[GIVEN DATA — start]

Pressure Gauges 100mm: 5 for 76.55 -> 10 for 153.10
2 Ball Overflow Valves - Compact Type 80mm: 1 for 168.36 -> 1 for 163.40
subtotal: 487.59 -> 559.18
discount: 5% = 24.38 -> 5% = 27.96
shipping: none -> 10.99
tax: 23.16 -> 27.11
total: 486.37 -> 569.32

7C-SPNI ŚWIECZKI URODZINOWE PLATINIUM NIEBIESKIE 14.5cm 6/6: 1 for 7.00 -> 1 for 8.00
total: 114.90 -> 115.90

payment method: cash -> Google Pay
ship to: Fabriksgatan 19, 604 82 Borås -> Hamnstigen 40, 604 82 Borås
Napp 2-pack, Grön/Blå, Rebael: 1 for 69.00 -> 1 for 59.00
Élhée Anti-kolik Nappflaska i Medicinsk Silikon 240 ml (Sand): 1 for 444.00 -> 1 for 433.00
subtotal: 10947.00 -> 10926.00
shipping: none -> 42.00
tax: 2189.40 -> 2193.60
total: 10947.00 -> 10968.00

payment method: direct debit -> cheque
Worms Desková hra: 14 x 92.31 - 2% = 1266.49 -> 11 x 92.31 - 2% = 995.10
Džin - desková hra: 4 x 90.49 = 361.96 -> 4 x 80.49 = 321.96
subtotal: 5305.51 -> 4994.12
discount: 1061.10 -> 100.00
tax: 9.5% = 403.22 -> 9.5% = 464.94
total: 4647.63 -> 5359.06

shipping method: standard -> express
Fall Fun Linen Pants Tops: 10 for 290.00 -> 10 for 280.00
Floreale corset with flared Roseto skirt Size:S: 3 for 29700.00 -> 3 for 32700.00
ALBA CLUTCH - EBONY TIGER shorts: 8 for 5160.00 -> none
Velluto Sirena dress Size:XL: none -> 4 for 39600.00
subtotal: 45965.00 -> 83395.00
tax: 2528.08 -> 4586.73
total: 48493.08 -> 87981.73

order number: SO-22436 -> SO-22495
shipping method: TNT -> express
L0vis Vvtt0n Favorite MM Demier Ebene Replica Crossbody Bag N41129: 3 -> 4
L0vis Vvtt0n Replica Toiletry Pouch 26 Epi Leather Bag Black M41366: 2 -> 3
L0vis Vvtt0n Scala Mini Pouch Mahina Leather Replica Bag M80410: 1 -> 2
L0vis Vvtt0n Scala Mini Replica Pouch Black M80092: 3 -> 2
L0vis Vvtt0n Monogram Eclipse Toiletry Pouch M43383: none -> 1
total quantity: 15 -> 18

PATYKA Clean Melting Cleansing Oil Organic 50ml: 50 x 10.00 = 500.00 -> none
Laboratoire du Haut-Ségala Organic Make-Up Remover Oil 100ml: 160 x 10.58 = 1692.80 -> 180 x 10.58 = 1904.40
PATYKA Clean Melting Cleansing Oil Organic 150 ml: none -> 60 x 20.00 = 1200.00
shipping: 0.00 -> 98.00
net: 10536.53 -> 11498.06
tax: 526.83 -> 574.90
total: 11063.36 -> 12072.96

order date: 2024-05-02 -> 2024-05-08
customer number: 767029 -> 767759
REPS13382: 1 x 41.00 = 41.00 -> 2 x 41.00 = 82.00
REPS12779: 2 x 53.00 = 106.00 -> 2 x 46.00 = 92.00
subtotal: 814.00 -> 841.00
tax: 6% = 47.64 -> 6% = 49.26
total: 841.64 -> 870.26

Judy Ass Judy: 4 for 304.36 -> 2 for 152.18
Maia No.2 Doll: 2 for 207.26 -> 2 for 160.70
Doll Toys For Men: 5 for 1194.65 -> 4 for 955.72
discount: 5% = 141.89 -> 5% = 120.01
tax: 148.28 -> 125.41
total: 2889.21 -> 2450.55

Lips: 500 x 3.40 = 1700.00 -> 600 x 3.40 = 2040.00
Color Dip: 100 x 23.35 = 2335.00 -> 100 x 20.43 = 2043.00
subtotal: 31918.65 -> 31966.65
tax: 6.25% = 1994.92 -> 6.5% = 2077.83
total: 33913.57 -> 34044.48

[GIVEN DATA — finish]

YOUR TASK: Each line above that contains "Replica" counts once; report the resulting number and nothing else.

RESPONSE FOR THIS EXERCISE: 4